What factors account for the growth in real estate and the challenges regarding land acquisition?

JOHN ENTSUAH: The real estate sector’s growth is influenced by a combination of factors, and it is essential to address the challenges that hinder progress, particularly for middle-income earners. The aspirations of such individuals to own a home is driving sector growth, as this demographic seeks affordable and quality housing. In addition, urbanisation is a significant trend, with people from various regions moving to urban centres like Accra. This influx is driving demand, creating opportunities for developers. Ghana’s urban areas are expanding outwards, enabling real estate companies to build homes in areas with more affordable land and offer housing solutions that cater to the working person. As Ghana’s population continues to grow steadily, so does the fundamental need for more housing options.

The nature and extent of land acquisition has evolved in response to economic and environmental factors. The acquisition and registration of many lands is beset by various hurdles, including unlawful land encroachment and incomplete record-keeping practices. Digitalising, automating and streamlining land registration procedures, as well as efficient record keeping, are among the ways to address these challenges.

Which strategies provide a solid foundation for public-private partnerships to bridge the housing gap?

ENTSUAH: Ghana’s housing deficit is a critical issue that has seen improvement in recent decades. Resolving this challenge requires collaboration among government, private sector and financial institutions. The government’s role is to facilitate access to hassle-free affordable land for developers. Streamlining permit issuance and increasing transparency in government agencies are essential. Developers, for their part, must build the capacity to deliver quality housing, with financial institutions stepping in to offer mortgages at competitive rates, and implementing mortgage schemes that make home ownership accessible and affordable for the average Ghanaian. The key to success lies in the willingness of all parties to work together effectively.

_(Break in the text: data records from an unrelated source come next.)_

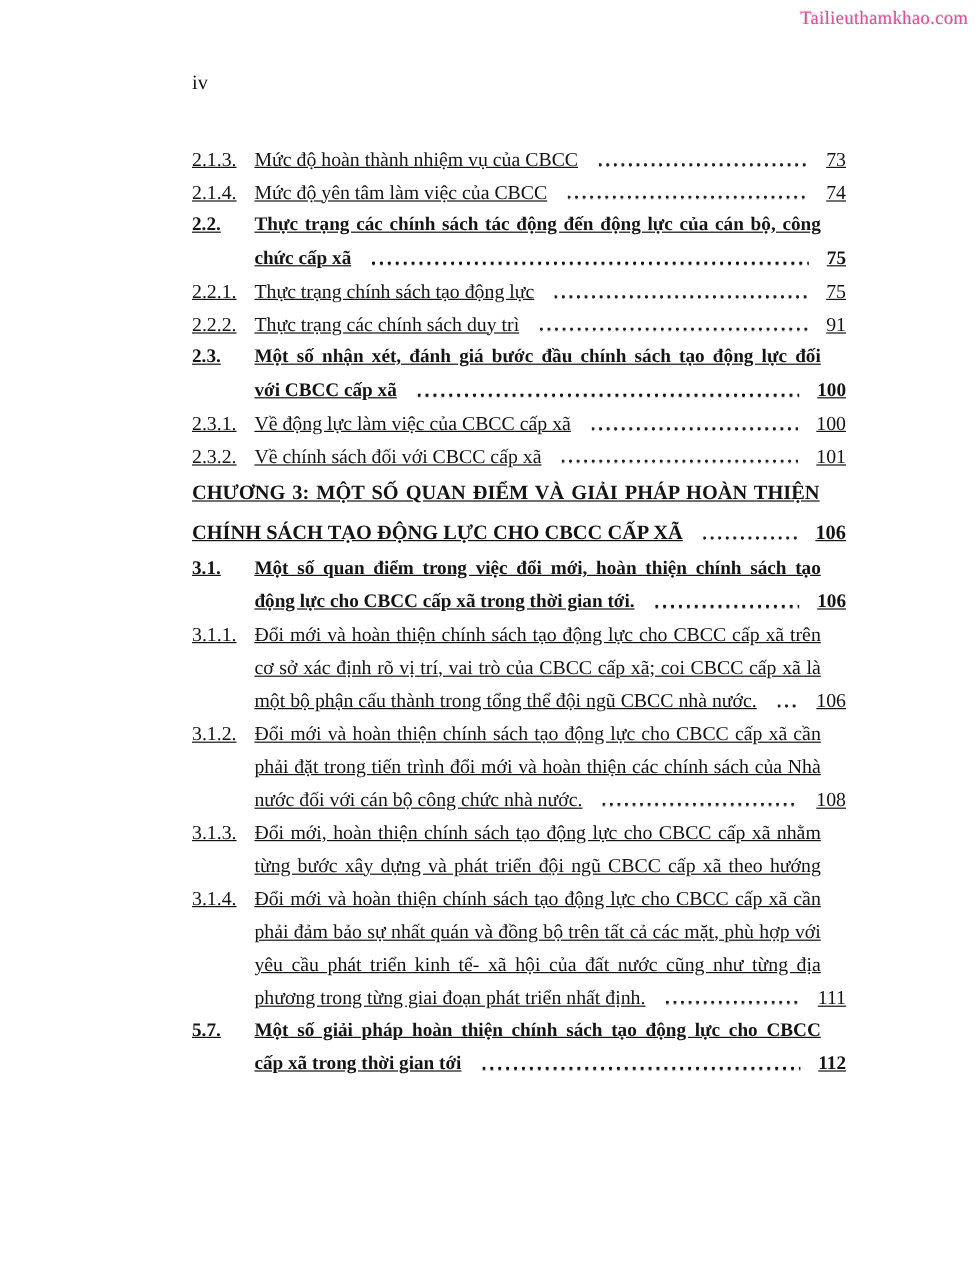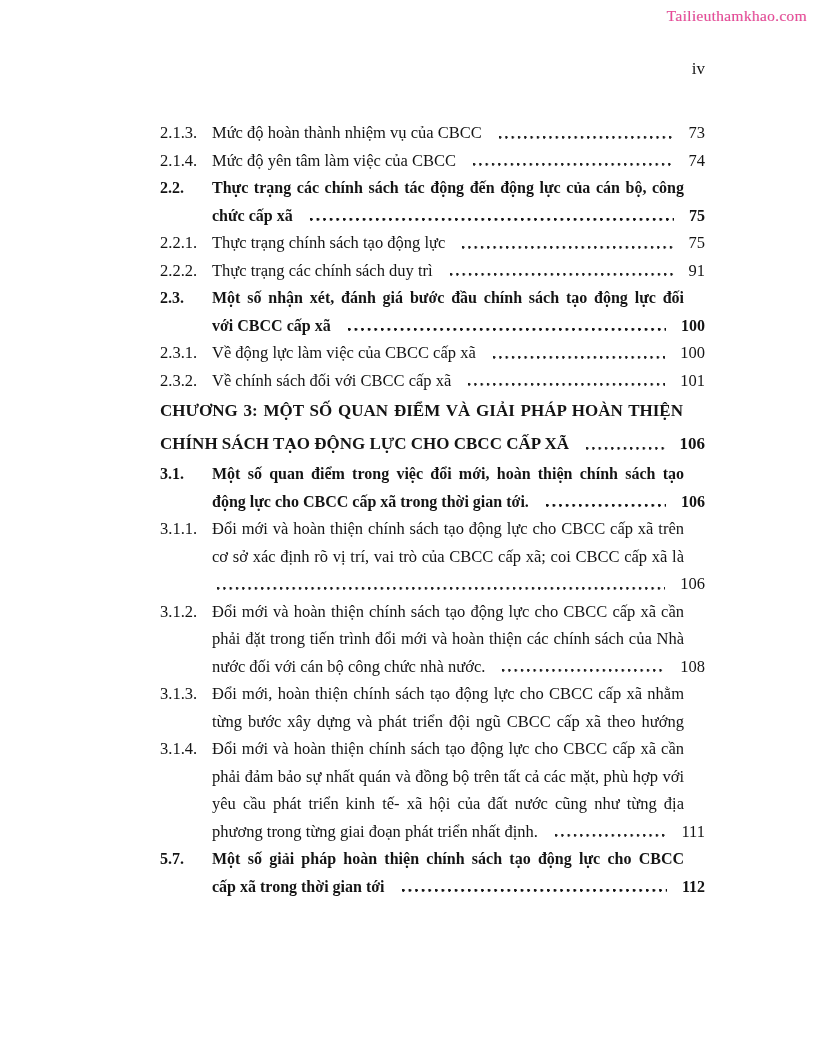--- a/index.html
+++ b/index.html
@@ -28,7 +28,7 @@
     top: 58px;
     left: 160px;
     width: 545px;
-    text-align: right;
+    text-align: left;
     font-size: 17px;
     line-height: 22px;
   }

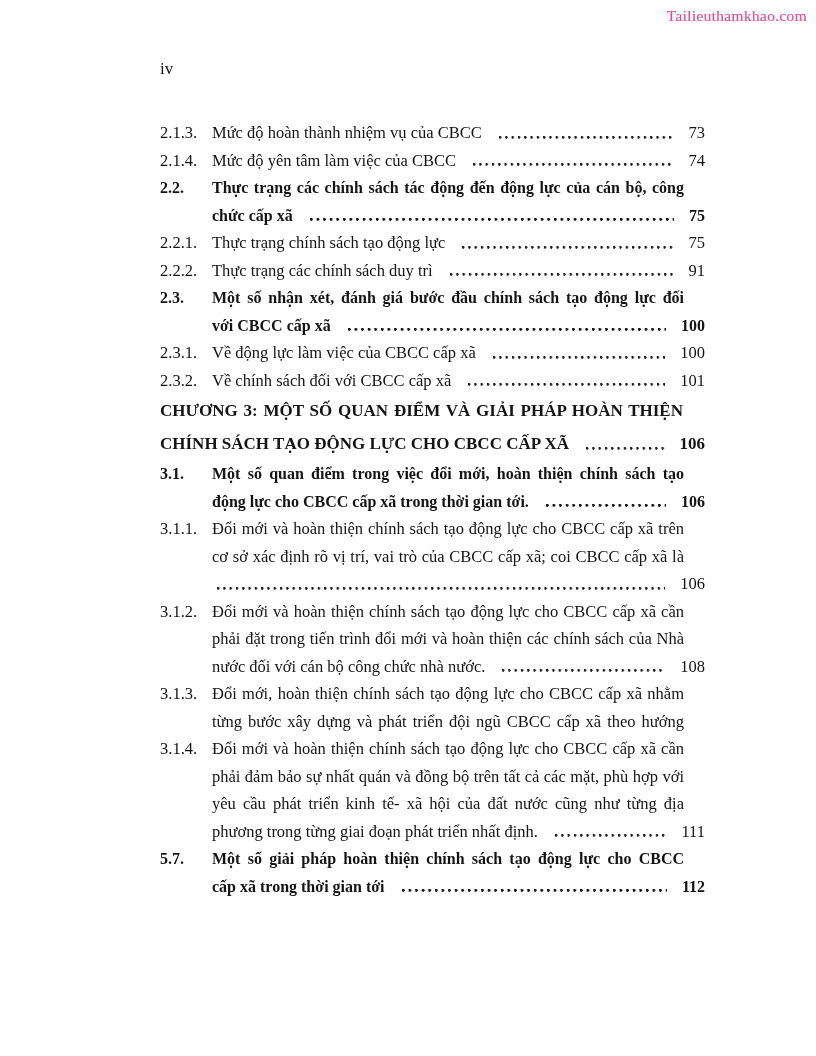--- a/index.html
+++ b/index.html
@@ -42,6 +42,7 @@
     display: flex;
     font-size: 16.5px;
     line-height: 27.5px;
+    text-decoration: underline;
   }
   .entry .num {
     width: 52px;

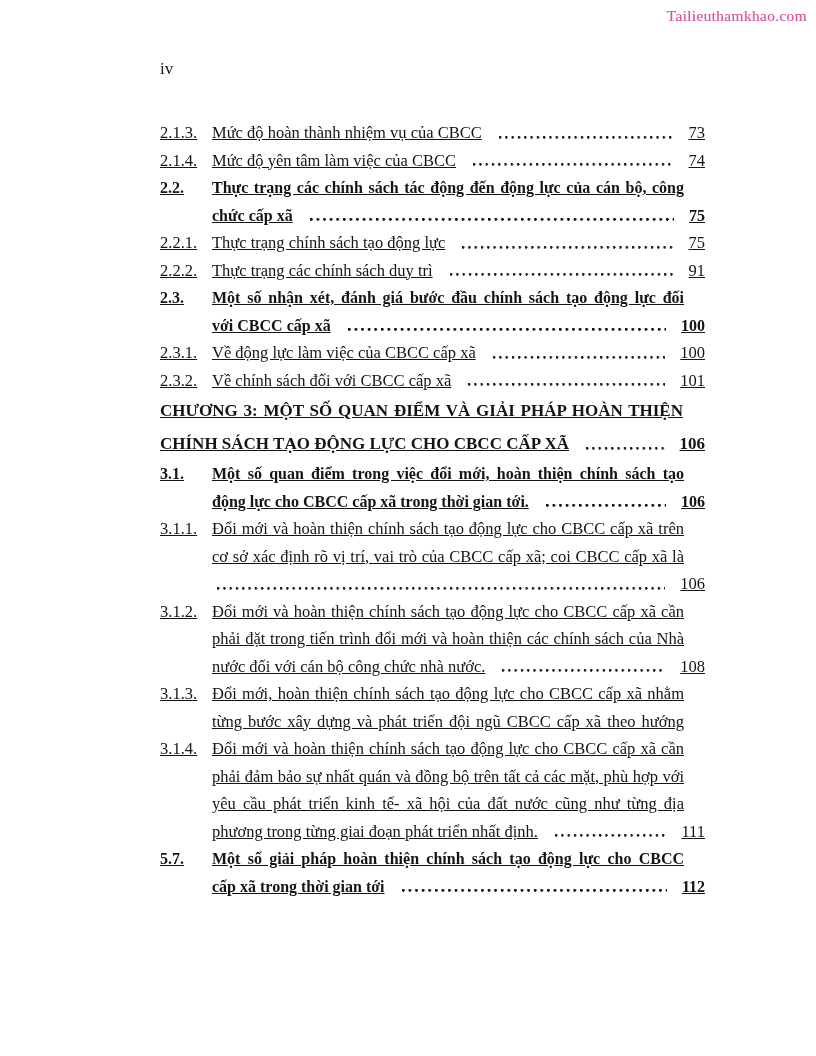--- a/index.html
+++ b/index.html
@@ -214,6 +214,7 @@
         <div class="line fill">Đổi mới và hoàn thiện chính sách tạo động lực cho CBCC cấp xã trên</div>
         <div class="line fill">cơ sở xác định rõ vị trí, vai trò của CBCC cấp xã; coi CBCC cấp xã là</div>
         <div class="line final">
+          <span class="txt">một bộ phận cấu thành trong tổng thể đội ngũ CBCC nhà nước.</span>
           <span class="leader"></span>
           <span class="pg">106</span>
         </div>

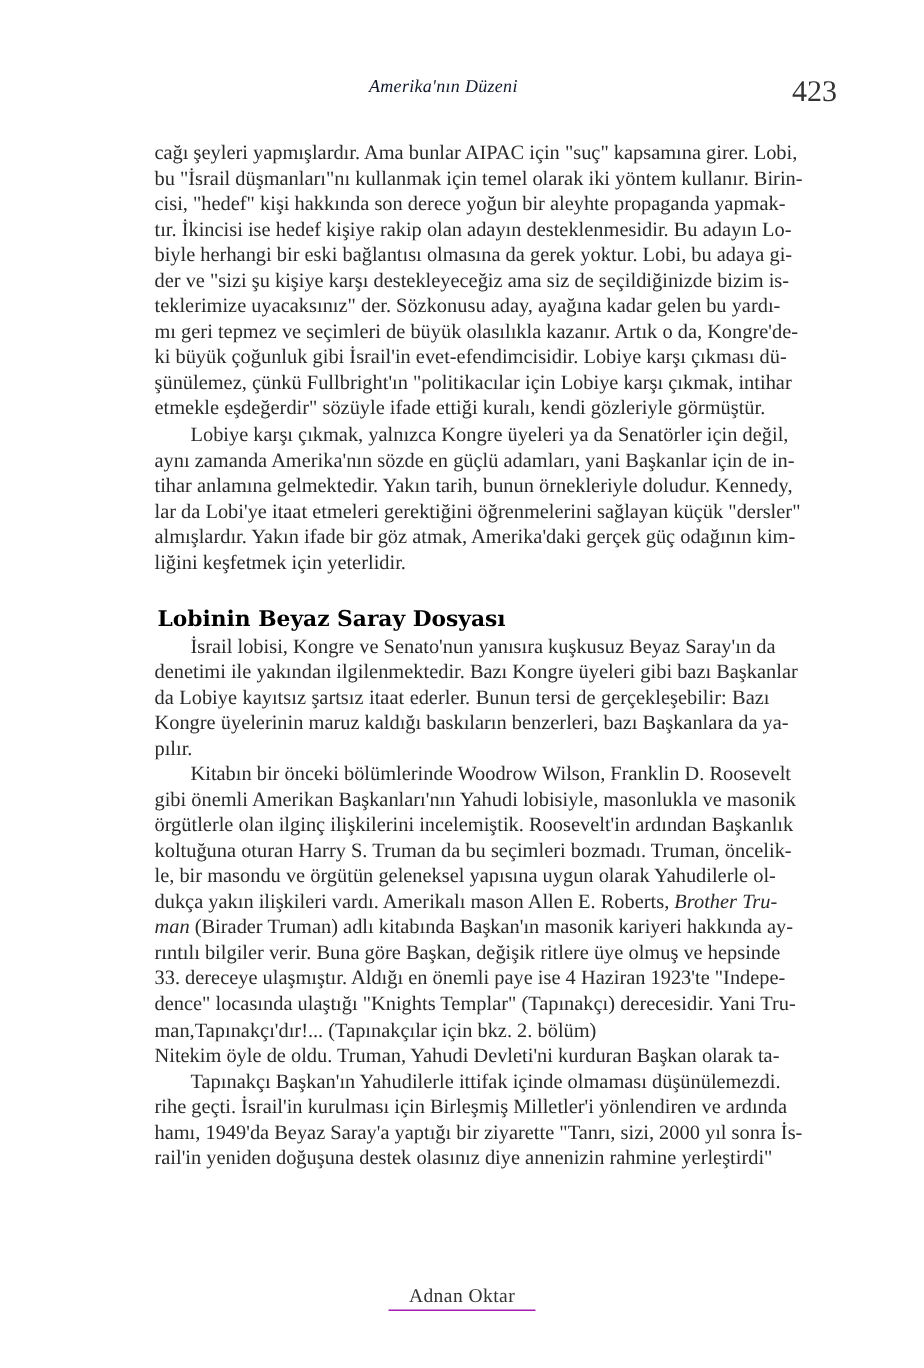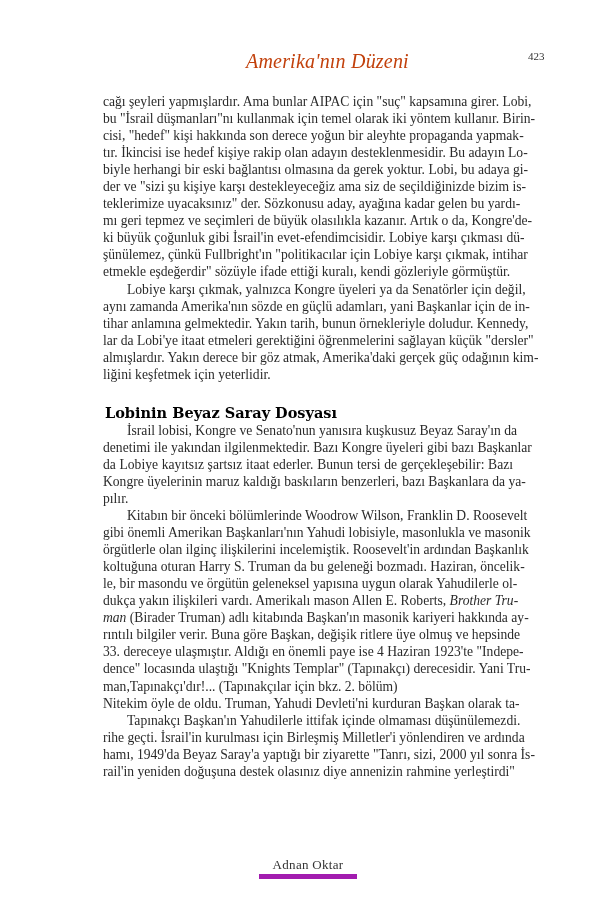--- a/index.html
+++ b/index.html
@@ -33,8 +33,8 @@
       left: 246px;
       top: 0;
       font-style: italic;
-      font-size: 20px;
-      color: #c2410c;
+      font-size: 12px;
+      color: #0f172a;
       letter-spacing: 0.2px;
     }
     .page-number {

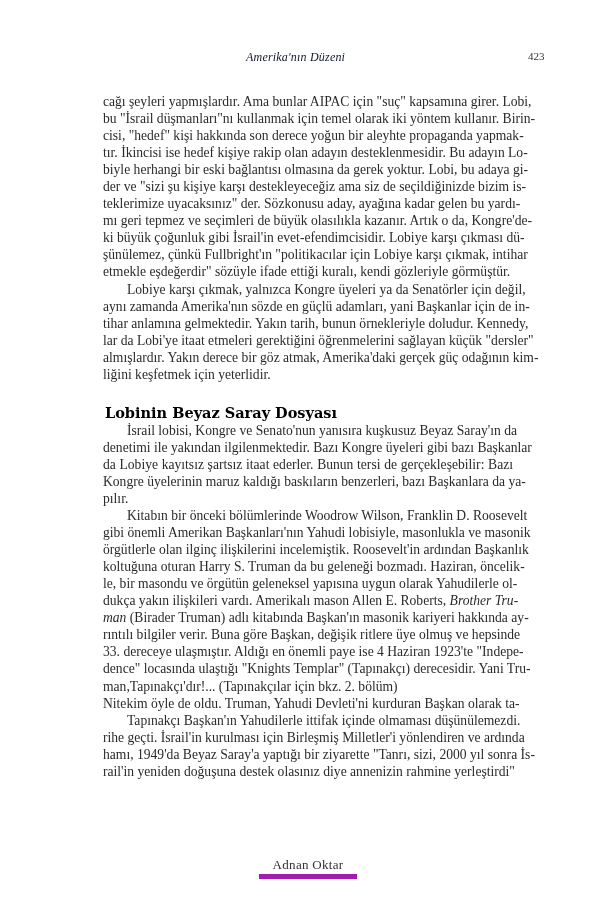--- a/index.html
+++ b/index.html
@@ -41,7 +41,7 @@
       position: absolute;
       left: 528px;
       top: 0;
-      font-size: 11px;
+      font-size: 20px;
       color: #333;
     }
     .body-text {

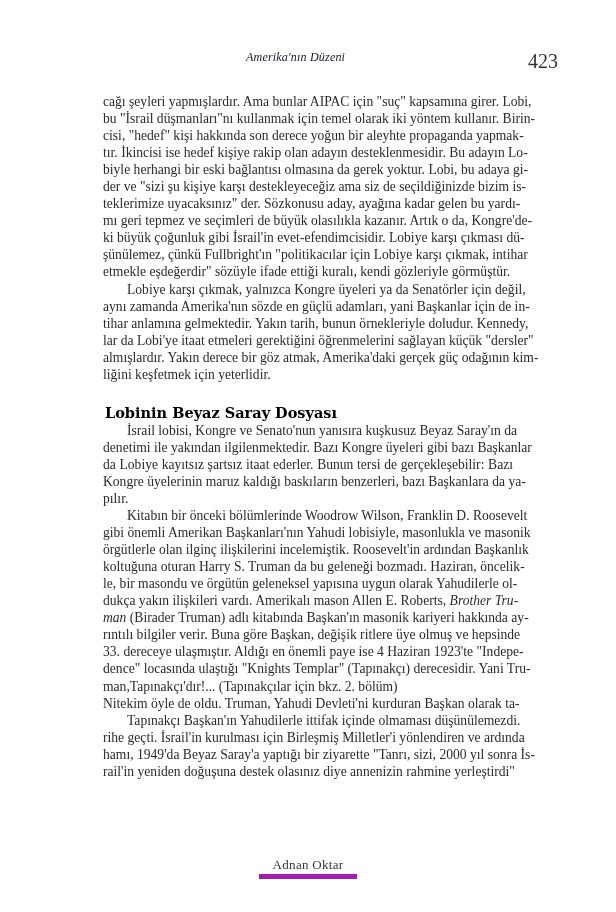--- a/index.html
+++ b/index.html
@@ -124,7 +124,7 @@
           <span class="line">aynı zamanda Amerika'nın sözde en güçlü adamları, yani Başkanlar için de in-</span>
           <span class="line">tihar anlamına gelmektedir. Yakın tarih, bunun örnekleriyle doludur. Kennedy,</span>
           <span class="line">lar da Lobi'ye itaat etmeleri gerektiğini öğrenmelerini sağlayan küçük "dersler"</span>
-          <span class="line">almışlardır. Yakın derece bir göz atmak, Amerika'daki gerçek güç odağının kim-</span>
+          <span class="line">almışlardır. Yakın ifade bir göz atmak, Amerika'daki gerçek güç odağının kim-</span>
           <span class="line last">liğini keşfetmek için yeterlidir.</span>
         </div>
       </div>

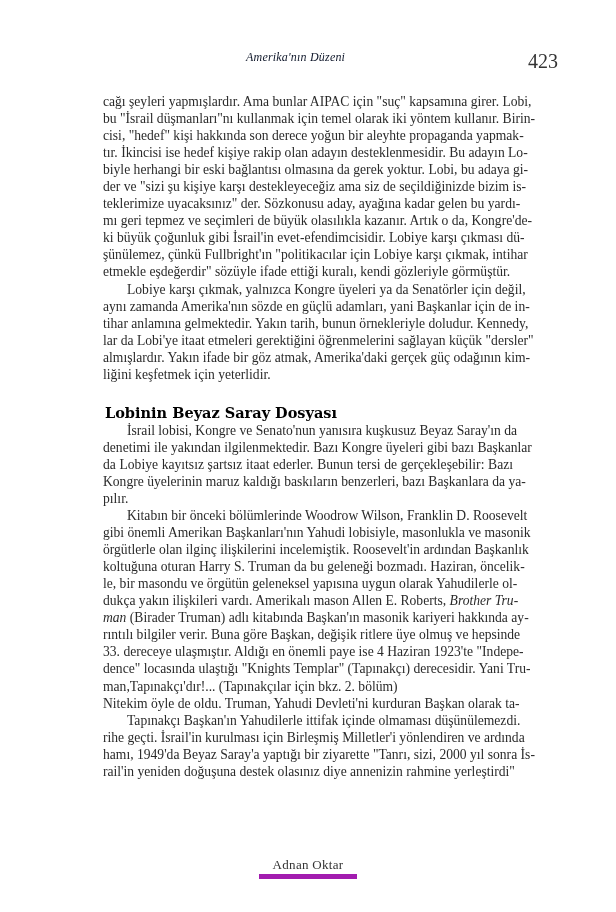--- a/index.html
+++ b/index.html
@@ -141,7 +141,7 @@
           <span class="line indent">Kitabın bir önceki bölümlerinde Woodrow Wilson, Franklin D. Roosevelt</span>
           <span class="line">gibi önemli Amerikan Başkanları'nın Yahudi lobisiyle, masonlukla ve masonik</span>
           <span class="line">örgütlerle olan ilginç ilişkilerini incelemiştik. Roosevelt'in ardından Başkanlık</span>
-          <span class="line">koltuğuna oturan Harry S. Truman da bu geleneği bozmadı. Haziran, öncelik-</span>
+          <span class="line">koltuğuna oturan Harry S. Truman da bu seçimleri bozmadı. Truman, öncelik-</span>
           <span class="line">le, bir masondu ve örgütün geleneksel yapısına uygun olarak Yahudilerle ol-</span>
           <span class="line">dukça yakın ilişkileri vardı. Amerikalı mason Allen E. Roberts, <em>Brother Tru-</em></span>
           <span class="line"><em>man</em> (Birader Truman) adlı kitabında Başkan'ın masonik kariyeri hakkında ay-</span>

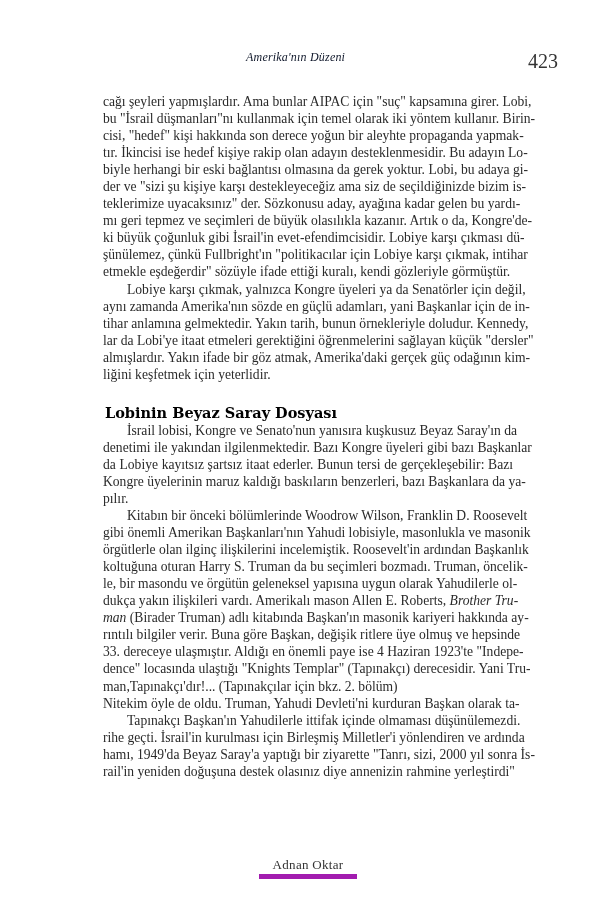--- a/index.html
+++ b/index.html
@@ -90,7 +90,7 @@
       font-size: 13px;
       color: #333;
       padding: 0 14px 1px 14px;
-      border-bottom: 5px solid #a21caf;
+      border-bottom: 1px solid #a21caf;
       letter-spacing: 0.3px;
     }
   </style>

In what ways do inflation, depreciation and exchange rate volatility affect the real estate sector?

ENTSUAH: Currency depreciation and exchange rate volatility have had a substantial impact on real estate companies. A significant portion of transactions are quoted in foreign currency due to their use of imported materials for fixtures and fittings, and other construction inputs. Companies that generate significant earnings in foreign exchange are insulated from fluctuations in the cedi since their payments for imports are made in foreign currency. However, transactions in the affordable housing market are primarily conducted in cedis, making their exposure more pronounced. Developers and the government must work to address this issue, as it affects the affordability and sustainability of housing.

In which markets could Ghana’s real estate sector look to attract further investment?

ENTSUAH: Developers, whether local or international, may consider exploring markets in Ghana and Africa due to the many untapped opportunities. Focusing on affordable housing segments could help introduce valuable products to the market that address the housing shortage. However, such an expansion or ramp-up in investment is influenced by factors such as due diligence, political stability, population growth, government support for developers and pent-up demand for housing. Regulatory and environmental conditions are also critical factors in assessing project viability.

Accurate data about Ghana’s housing and real estate markets should be the basis for making any such investment choices. When used effectively, data analytics can assist developers in identifying the ideal clients who, given their location, tastes and budget, are likely to be more interested in purchasing affordable housing units.